Look through the data below and extract, unchanged, the lines from the one that contains "- Enterobacter is" to the one that contains "- A number of", both included.

══════

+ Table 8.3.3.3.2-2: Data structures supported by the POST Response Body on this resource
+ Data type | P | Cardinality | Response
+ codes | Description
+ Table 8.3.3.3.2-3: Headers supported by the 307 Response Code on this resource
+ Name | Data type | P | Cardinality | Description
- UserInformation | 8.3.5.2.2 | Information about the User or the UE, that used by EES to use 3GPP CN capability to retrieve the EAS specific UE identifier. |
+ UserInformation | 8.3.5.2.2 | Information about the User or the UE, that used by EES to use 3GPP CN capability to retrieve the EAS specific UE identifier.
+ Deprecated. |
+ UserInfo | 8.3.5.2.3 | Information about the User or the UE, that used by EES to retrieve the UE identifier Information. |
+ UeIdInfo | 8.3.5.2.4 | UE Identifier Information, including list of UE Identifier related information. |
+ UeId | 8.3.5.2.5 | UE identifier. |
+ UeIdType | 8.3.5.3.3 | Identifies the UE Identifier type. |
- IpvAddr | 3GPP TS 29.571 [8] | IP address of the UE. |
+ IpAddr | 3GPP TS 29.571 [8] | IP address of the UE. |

══════

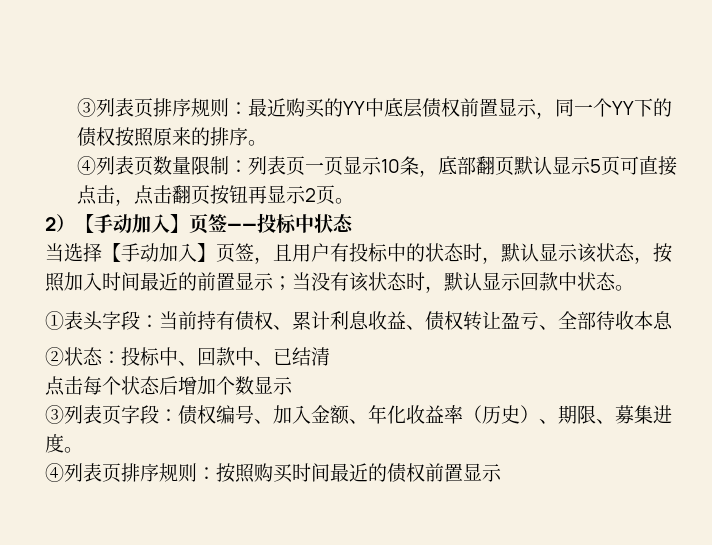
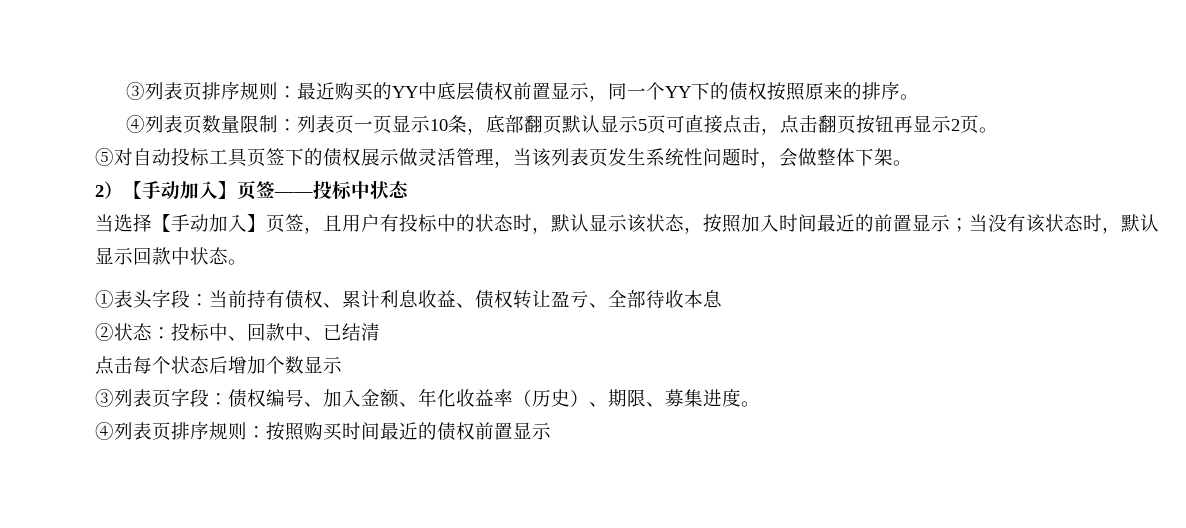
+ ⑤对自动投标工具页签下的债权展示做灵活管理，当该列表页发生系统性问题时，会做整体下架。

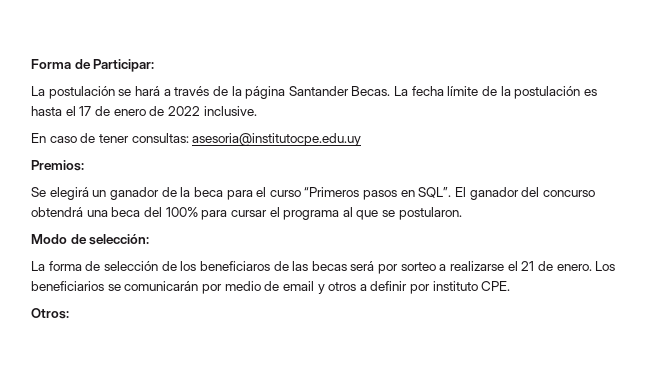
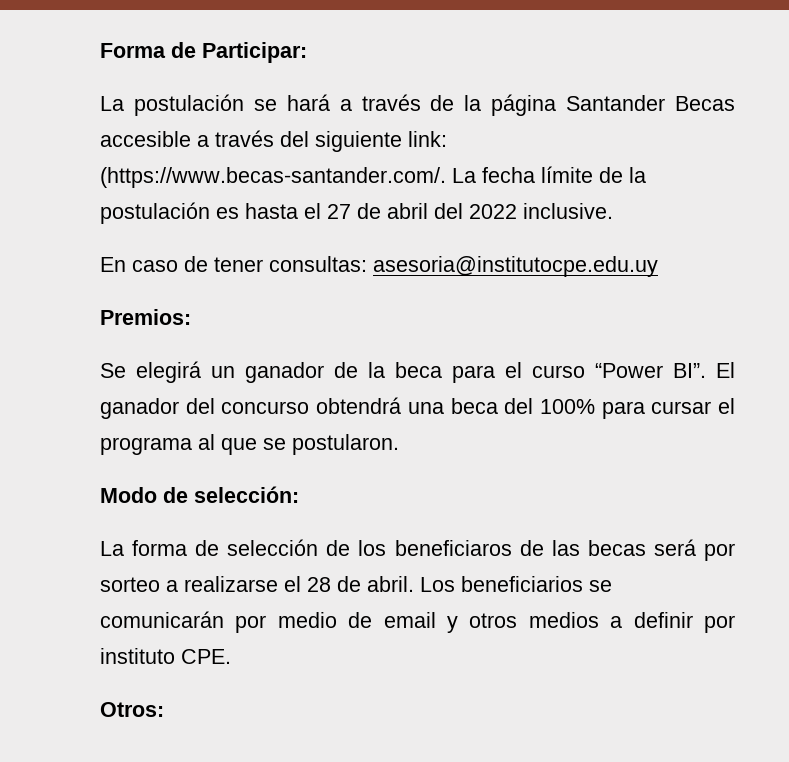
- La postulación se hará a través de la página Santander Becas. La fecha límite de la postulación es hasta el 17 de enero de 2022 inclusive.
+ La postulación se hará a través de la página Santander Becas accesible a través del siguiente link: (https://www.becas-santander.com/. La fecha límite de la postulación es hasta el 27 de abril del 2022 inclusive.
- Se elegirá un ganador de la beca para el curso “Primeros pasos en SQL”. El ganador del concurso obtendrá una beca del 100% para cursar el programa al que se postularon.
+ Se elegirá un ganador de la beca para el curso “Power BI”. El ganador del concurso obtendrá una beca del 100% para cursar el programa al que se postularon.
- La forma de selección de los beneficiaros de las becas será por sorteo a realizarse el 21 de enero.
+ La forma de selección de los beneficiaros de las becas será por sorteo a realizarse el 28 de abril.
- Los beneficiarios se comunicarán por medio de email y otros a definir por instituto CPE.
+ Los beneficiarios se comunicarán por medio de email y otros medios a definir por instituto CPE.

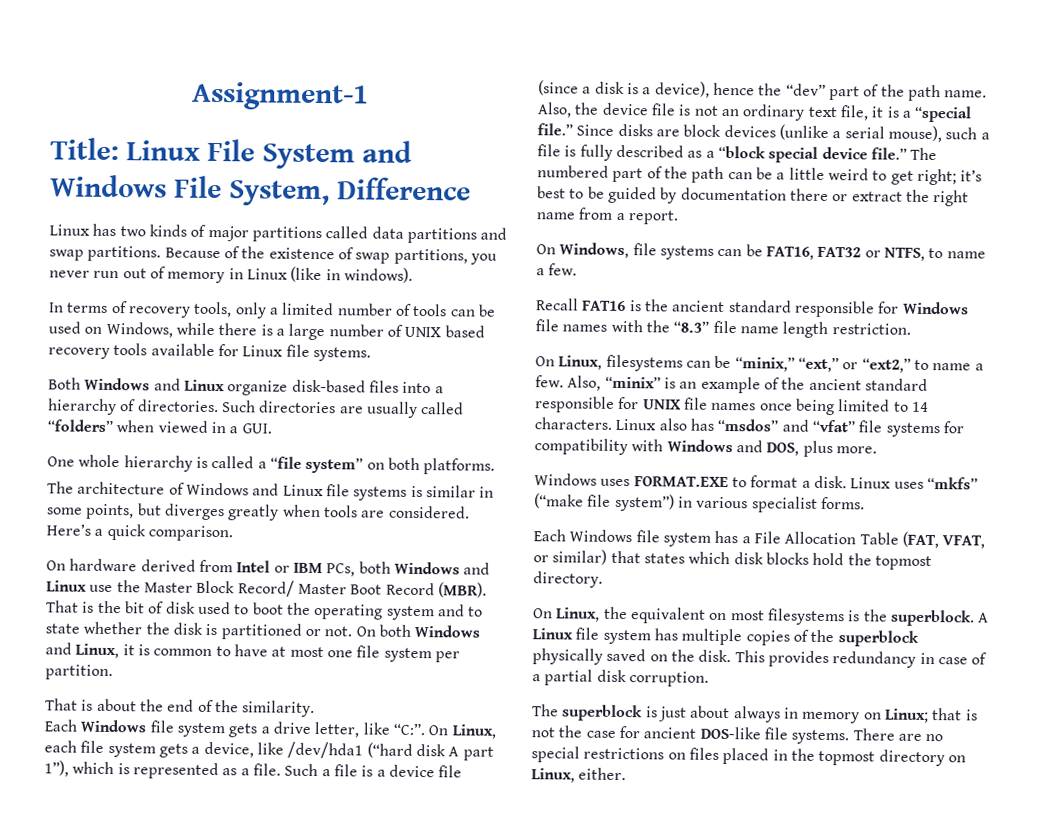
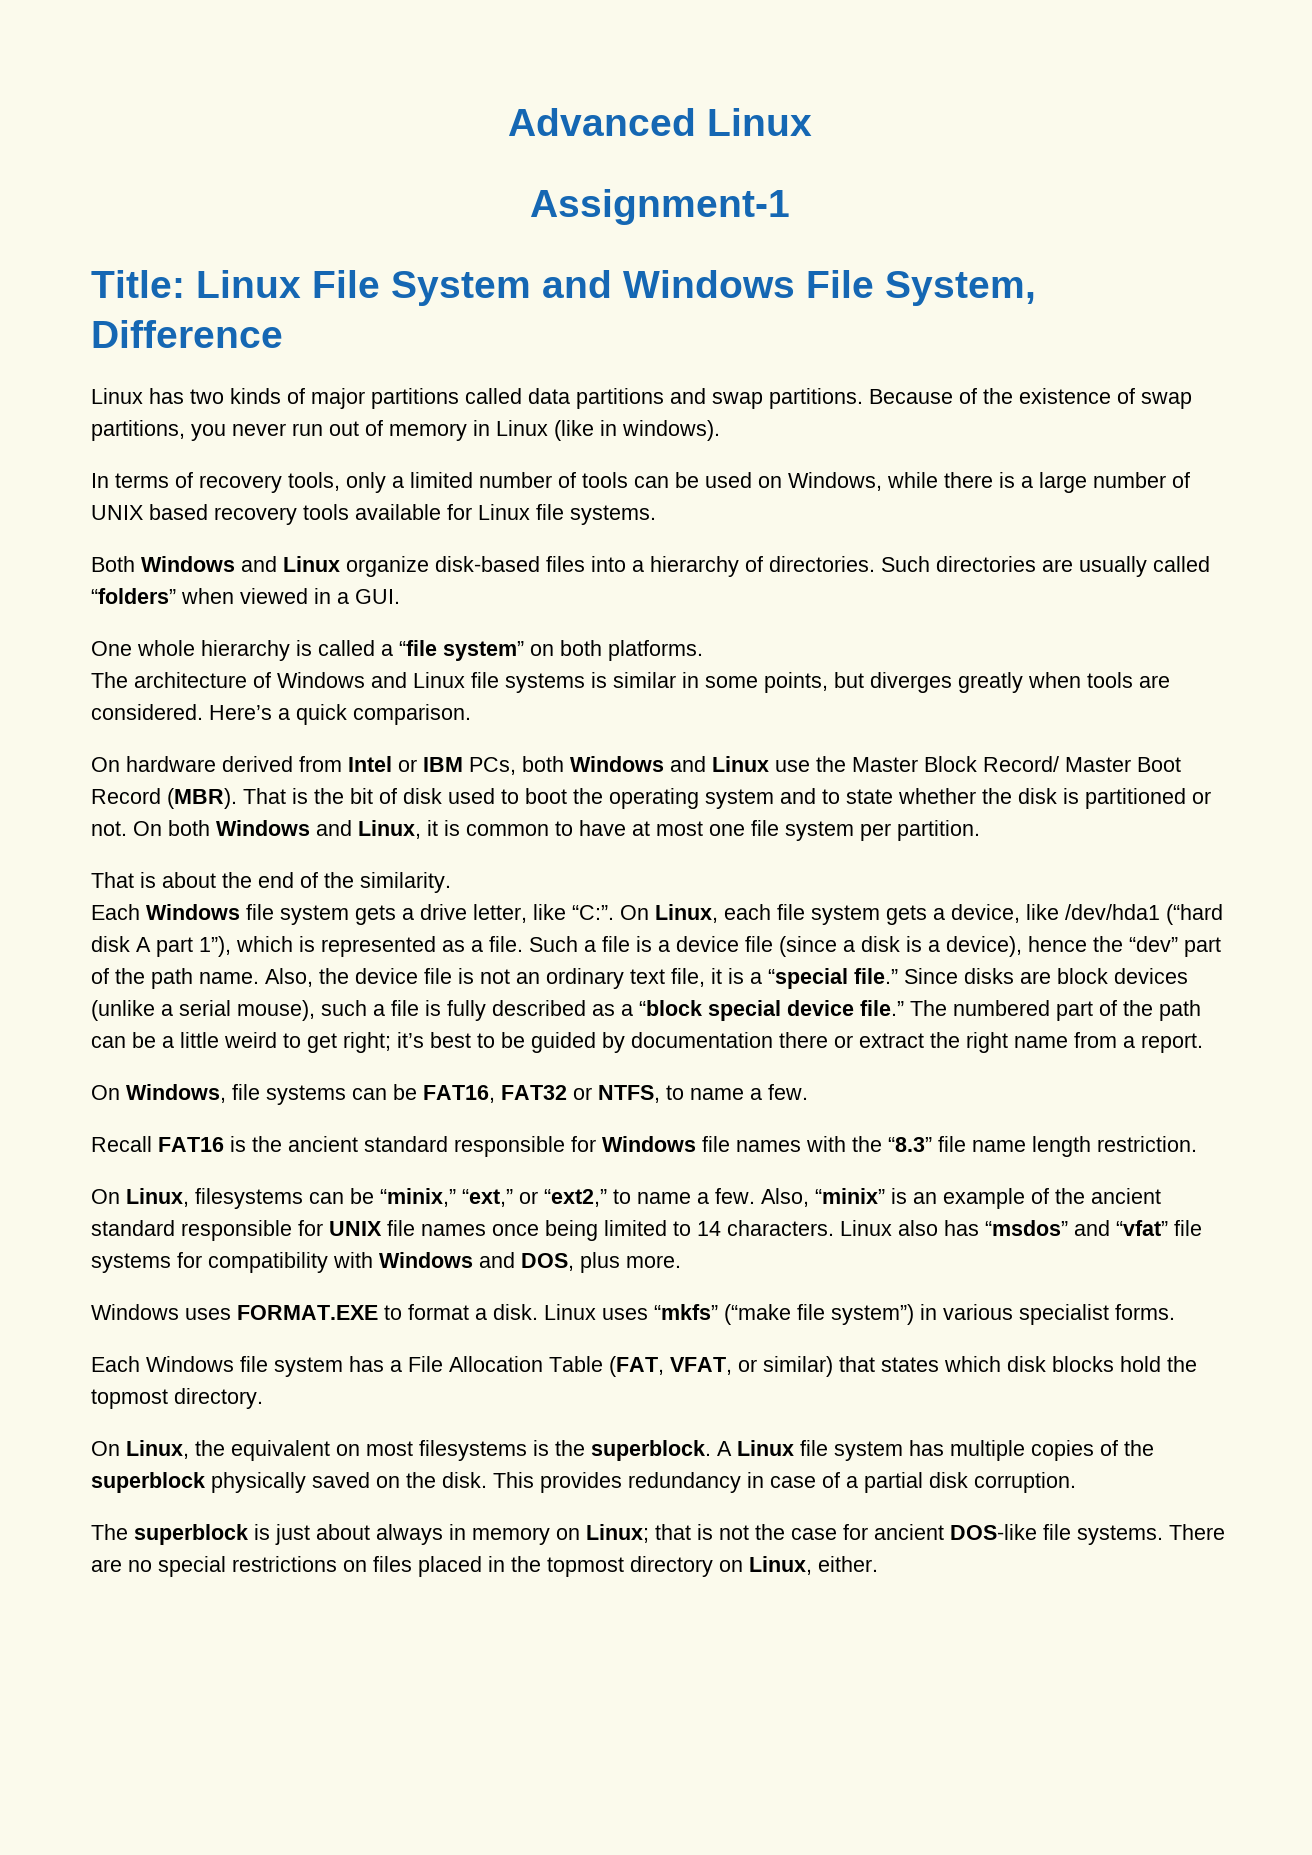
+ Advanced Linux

══════

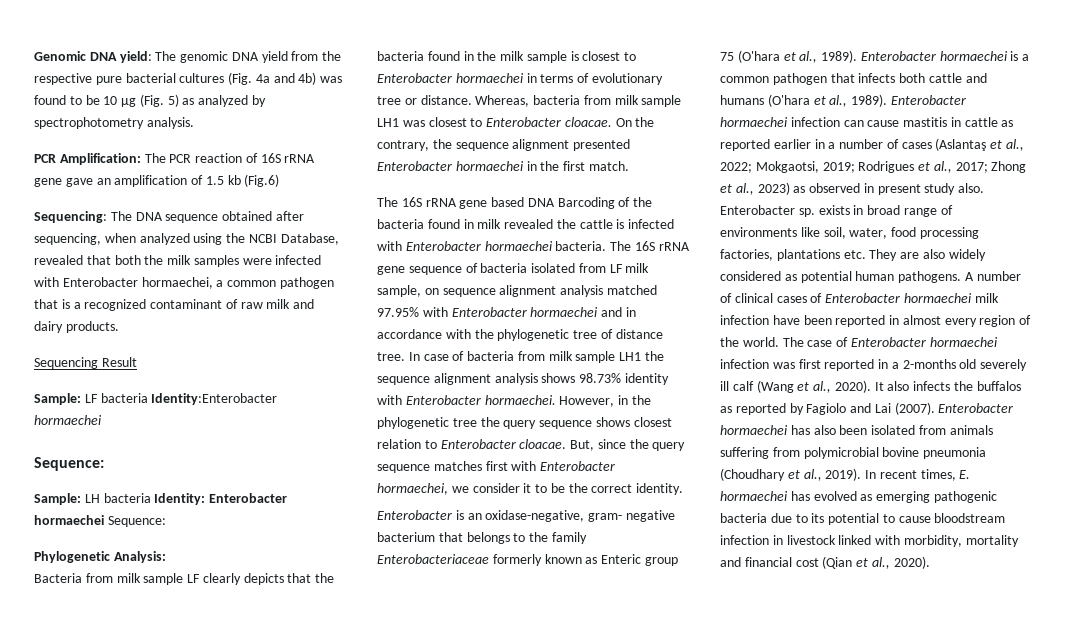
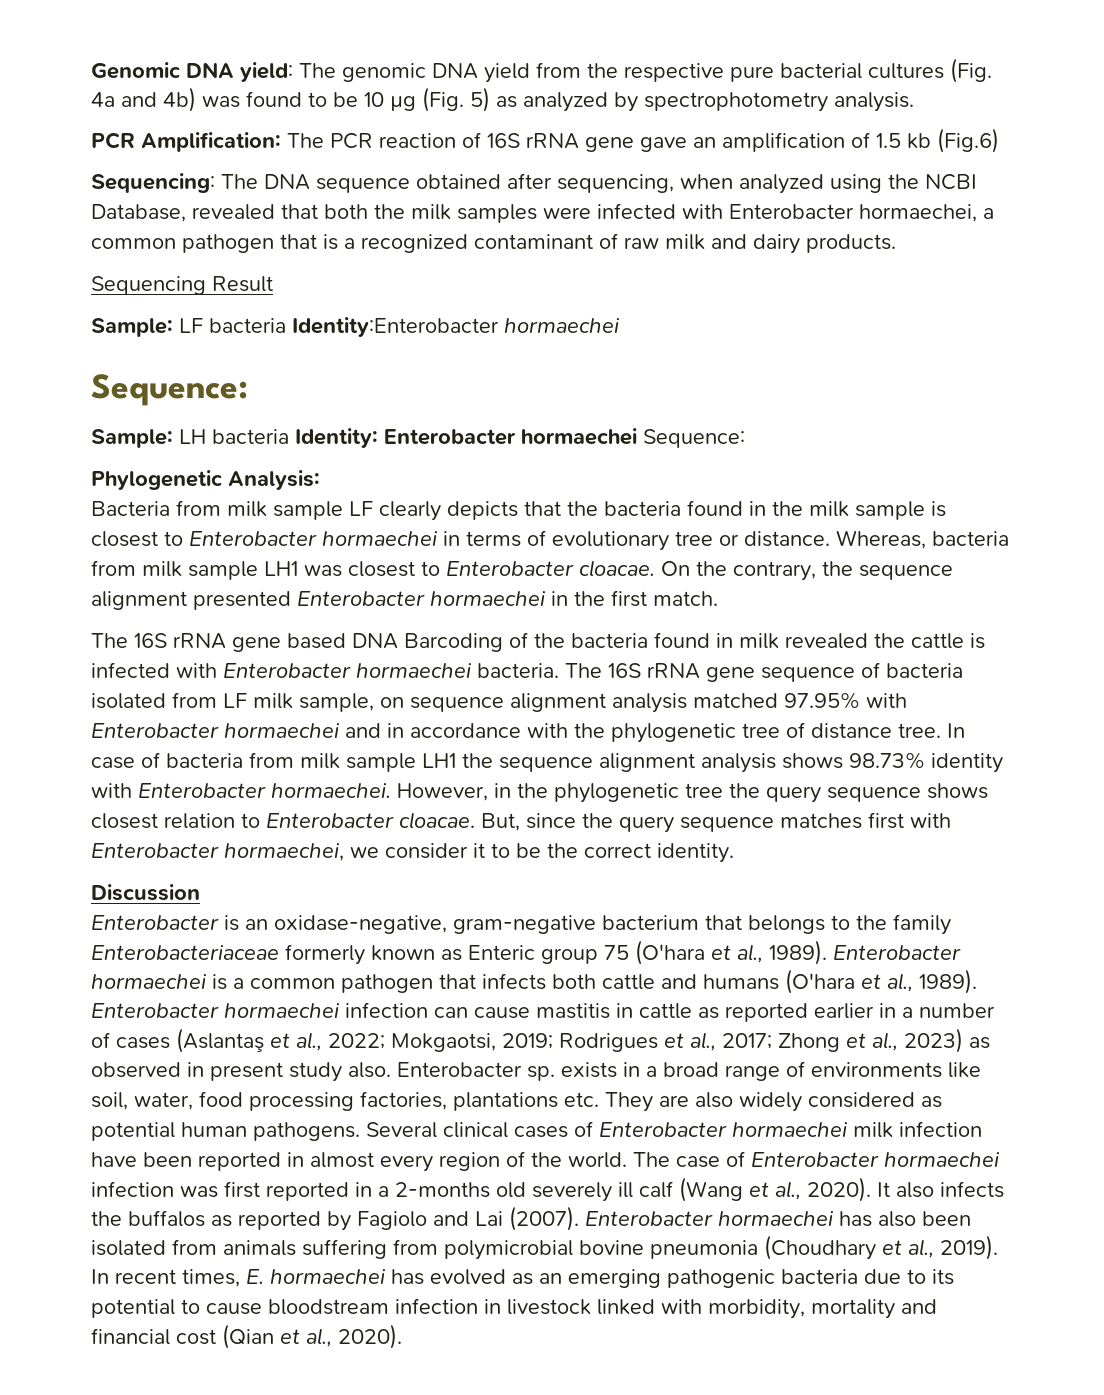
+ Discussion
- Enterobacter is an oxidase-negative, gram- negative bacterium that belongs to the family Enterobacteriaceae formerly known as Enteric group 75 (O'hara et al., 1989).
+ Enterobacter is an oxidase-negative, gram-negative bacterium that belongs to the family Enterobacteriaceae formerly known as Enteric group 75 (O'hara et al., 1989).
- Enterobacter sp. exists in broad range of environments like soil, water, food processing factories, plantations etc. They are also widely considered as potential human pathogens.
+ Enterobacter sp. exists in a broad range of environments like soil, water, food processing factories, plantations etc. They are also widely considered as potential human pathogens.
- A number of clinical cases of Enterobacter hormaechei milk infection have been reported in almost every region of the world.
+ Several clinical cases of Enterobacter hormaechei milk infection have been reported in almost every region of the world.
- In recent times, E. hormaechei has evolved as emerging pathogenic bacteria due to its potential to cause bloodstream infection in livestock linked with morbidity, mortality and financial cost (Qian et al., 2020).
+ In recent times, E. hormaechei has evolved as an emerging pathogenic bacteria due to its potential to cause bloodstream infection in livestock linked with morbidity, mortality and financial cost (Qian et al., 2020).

══════

▶ [REPLY]
- Enterobacter is an oxidase-negative, gram- negative bacterium that belongs to the family Enterobacteriaceae formerly known as Enteric group 75 (O'hara et al., 1989).
+ Enterobacter is an oxidase-negative, gram-negative bacterium that belongs to the family Enterobacteriaceae formerly known as Enteric group 75 (O'hara et al., 1989).
- Enterobacter sp. exists in broad range of environments like soil, water, food processing factories, plantations etc. They are also widely considered as potential human pathogens.
+ Enterobacter sp. exists in a broad range of environments like soil, water, food processing factories, plantations etc. They are also widely considered as potential human pathogens.
- A number of clinical cases of Enterobacter hormaechei milk infection have been reported in almost every region of the world.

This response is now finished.